My autistic rant started out longer and with more context. I cut it down and perhaps too aggressively. I was mainly talking about guys who specifically are less inclined to socialize than to stay home. Which is clearly a lot of people in general, not just hetero-guys.
That is, some hetero men generally only go out with a specific goal or reason to go out and socialize outside of socializing itself because they don’t find that on its own naturally a good enough reason, other than maintaining basic sanity/avoiding cabin fever.
Generally speaking hetero women have different requirements that don’t necessitate consistent socialization or even social skills so if they’re naturally a home-body and barely get out this probably wont be an issue for them dating-wise. If a woman is having issues dating, the advice given is almost never “you need to touch grass more”.

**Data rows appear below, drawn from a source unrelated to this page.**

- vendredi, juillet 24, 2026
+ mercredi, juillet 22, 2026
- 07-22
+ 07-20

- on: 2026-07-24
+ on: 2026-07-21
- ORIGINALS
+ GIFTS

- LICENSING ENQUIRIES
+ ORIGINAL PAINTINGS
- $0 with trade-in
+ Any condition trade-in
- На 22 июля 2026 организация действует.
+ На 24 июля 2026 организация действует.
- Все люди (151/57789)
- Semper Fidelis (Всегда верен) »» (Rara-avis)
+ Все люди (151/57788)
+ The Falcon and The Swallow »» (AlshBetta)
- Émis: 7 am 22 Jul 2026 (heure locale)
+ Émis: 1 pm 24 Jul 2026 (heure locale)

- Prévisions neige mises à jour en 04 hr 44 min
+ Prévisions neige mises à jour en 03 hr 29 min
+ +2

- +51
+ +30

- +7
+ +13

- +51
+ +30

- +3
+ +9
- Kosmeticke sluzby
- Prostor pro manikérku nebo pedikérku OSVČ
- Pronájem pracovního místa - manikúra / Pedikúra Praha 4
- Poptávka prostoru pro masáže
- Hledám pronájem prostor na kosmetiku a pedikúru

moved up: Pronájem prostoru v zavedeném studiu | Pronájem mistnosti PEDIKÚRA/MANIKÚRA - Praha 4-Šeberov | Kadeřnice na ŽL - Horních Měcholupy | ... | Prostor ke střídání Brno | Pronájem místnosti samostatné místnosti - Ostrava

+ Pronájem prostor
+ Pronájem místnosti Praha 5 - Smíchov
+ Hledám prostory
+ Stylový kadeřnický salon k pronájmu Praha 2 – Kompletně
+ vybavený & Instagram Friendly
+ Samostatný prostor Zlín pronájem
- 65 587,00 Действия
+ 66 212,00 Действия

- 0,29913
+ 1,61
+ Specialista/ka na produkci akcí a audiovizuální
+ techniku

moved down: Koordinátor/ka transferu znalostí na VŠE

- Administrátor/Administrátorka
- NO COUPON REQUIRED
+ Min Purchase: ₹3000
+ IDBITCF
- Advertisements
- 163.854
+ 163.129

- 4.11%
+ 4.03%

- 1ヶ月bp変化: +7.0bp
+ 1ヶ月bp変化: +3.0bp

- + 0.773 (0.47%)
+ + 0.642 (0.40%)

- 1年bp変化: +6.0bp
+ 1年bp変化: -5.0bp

My own context: These days I do enjoy socializing for its own sake. Maybe a little too much considering how expensive it can be… However, I am an autistic guy and I used to think I was straight. I generally spent most of my early adult life staying home playing video games, working, and not otherwise socializing at all for like 5 years of my life like some kind of hermit. Thinking for that things would just work out magically for some reason in terms of romantic relationships for me. So I kind of have some understanding of this particular mentality. I only really got into socializing and “touching grass” originally to find a woman. If I had not had that goal originally I probably would have stayed predominately a loner. Its fortunate that I ended up enjoying being a socialite for its own sake anyway, but not every guy does.